-dryyyyyyyńń!! - usłyszałam budzik. Ugh czemu nigdy nie mogę się wyspać?! Walnęłam ręką w urządzenie, które w momencie zamilkło i schowałam głowę pod poduszkę. Było mi tak ciepło i wygodnie. Najchętniej przeleniuchowałabym cały dzień.. Ale byłam głodna. Nie oszukujmy się, ja zawsze jestem głodna. Zwlekłam się z łóżka i podreptałam do kuchni. Wyjęłam kubek z szafki, po czym wlałam wodę do czajnika. Zrobiłam na szybko jakieś kanapki w międzyczasie parząc herbatkę. Gdy śniadanie zostało zjedzone uznałam, że czas się ubrać... Zabrałam jakieś ciuchy z szafy i poszłam do łazienki się ogarnąć. Jeszcze tylko szybko wejść na TT. Miałam dużo czasu. Moje intenrakcje umarły. Właściwie to nigdy nie żyły, ale mniejsza z tym. Zaczęłam przeglądać główną. Ludzie z tamtąd są tacy kochani... W treandach były jakieś chińskie znaczki. Zwykle to Polska wbija do światowych... Mój wzrok padł na zegarek.
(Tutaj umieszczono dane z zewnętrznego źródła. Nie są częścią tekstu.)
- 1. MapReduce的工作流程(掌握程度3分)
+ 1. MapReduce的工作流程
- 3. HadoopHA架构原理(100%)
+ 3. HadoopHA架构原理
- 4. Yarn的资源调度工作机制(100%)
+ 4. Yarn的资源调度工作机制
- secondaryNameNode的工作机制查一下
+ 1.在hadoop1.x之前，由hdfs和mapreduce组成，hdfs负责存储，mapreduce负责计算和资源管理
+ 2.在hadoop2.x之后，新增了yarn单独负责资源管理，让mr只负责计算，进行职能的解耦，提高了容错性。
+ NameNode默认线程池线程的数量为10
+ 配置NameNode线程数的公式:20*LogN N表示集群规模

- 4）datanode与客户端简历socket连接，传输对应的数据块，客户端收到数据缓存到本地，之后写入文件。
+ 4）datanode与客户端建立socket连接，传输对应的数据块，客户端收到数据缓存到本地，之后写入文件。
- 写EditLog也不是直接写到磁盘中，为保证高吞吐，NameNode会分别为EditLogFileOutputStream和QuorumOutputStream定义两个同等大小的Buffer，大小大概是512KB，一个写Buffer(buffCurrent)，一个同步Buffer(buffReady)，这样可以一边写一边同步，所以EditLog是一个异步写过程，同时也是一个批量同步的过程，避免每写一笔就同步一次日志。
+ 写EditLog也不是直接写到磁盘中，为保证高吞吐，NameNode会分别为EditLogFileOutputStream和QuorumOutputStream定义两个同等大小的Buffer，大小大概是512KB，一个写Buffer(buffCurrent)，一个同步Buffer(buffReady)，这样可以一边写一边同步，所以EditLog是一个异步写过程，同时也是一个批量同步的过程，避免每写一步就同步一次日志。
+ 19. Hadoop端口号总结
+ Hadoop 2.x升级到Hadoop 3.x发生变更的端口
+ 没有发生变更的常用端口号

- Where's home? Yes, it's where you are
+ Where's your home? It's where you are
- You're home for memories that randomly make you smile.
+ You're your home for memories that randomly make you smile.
- Ja pierdziele to już tak późno?! - krzyknęłam, wzięłam moje rzeczy i pobiegłam na austobus. Po drodze wpadł na mnie jakiś dureń
- Patrz gdzie leziesz! - Nie miałam najlepszego humoru i nie miałam ochoty być miła. Środek transportu mi zaraz ucieknie a ten idiota tylko mnie spowalnia. Co prawda był ładny i to nawet bardzo... Te jego blond włosy.. Co się ze mną dzieje?! Nie zastanawiać się nad tym dłużej poznałam do szkoły.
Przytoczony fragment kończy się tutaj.